# TASK DIRECTIONS
Retype, exactly as they appear below, the lines between the line holding "Total | loss: 7.379 -> 7.385" and the line holding "Total | acc (v2): 9.190 -> 9.196", both ends included.

===

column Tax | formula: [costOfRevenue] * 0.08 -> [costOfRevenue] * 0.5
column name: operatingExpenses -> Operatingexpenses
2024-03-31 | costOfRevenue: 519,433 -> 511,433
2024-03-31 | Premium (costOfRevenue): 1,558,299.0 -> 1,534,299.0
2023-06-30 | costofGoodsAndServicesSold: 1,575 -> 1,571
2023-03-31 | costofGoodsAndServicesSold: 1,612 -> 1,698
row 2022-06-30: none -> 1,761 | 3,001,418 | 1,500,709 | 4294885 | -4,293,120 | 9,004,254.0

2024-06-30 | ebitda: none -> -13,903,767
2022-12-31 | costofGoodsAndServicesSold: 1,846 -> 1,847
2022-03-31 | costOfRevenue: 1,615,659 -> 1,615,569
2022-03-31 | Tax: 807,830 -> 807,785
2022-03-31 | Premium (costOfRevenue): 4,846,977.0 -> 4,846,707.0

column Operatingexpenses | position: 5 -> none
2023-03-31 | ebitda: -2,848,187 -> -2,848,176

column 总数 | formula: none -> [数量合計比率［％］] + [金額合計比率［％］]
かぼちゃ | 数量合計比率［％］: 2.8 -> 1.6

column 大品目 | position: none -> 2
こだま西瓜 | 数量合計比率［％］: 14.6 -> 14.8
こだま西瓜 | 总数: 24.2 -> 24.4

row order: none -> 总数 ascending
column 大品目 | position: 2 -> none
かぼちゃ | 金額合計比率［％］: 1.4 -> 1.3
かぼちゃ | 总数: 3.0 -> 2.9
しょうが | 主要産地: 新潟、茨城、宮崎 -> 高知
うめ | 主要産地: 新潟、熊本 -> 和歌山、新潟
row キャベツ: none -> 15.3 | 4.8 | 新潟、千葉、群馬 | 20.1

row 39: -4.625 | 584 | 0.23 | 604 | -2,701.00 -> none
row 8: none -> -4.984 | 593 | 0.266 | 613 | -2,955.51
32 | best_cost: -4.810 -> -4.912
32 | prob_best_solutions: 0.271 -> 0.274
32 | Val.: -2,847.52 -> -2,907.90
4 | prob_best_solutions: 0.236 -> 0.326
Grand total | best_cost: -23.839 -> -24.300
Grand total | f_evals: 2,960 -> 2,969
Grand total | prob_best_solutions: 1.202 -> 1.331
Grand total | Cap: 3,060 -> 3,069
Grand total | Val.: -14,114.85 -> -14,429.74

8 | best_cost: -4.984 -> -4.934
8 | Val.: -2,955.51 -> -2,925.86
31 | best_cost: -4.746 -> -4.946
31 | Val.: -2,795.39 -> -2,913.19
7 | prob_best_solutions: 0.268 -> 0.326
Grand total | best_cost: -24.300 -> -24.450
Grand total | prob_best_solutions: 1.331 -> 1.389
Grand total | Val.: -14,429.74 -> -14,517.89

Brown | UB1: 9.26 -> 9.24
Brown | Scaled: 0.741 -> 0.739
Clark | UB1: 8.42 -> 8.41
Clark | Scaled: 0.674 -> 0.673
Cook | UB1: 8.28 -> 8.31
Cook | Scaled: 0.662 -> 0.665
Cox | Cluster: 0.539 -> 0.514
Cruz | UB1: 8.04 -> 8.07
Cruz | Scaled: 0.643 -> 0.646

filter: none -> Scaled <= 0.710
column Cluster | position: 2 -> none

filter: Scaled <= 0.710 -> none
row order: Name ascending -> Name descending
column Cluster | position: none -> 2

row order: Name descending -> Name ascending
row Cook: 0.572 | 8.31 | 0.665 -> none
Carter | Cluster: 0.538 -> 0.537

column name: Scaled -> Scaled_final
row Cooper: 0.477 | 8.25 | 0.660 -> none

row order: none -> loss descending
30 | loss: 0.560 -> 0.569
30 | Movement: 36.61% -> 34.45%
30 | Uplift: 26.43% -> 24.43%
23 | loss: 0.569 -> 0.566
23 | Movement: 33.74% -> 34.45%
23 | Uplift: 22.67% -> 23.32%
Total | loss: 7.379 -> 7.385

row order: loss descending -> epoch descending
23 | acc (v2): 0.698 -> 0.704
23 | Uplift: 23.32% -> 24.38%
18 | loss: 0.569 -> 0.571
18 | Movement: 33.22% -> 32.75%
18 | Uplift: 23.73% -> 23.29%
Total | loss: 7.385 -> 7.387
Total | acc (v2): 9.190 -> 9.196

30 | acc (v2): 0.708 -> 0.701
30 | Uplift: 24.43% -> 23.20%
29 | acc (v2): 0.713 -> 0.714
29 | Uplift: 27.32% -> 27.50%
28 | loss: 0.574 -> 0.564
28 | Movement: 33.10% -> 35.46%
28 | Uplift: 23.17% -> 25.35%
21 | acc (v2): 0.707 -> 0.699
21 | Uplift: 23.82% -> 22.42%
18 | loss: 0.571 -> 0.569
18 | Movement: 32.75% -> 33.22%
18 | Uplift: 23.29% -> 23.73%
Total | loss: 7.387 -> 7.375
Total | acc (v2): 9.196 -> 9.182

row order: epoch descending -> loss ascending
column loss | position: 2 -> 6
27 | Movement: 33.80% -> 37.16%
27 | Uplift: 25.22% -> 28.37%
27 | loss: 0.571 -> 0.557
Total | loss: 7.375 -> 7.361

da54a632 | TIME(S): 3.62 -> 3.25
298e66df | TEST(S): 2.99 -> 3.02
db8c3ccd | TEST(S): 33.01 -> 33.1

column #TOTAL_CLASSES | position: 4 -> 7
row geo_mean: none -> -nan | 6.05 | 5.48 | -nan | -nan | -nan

===

# RESULT
Total | loss: 7.379 -> 7.385

row order: loss descending -> epoch descending
23 | acc (v2): 0.698 -> 0.704
23 | Uplift: 23.32% -> 24.38%
18 | loss: 0.569 -> 0.571
18 | Movement: 33.22% -> 32.75%
18 | Uplift: 23.73% -> 23.29%
Total | loss: 7.385 -> 7.387
Total | acc (v2): 9.190 -> 9.196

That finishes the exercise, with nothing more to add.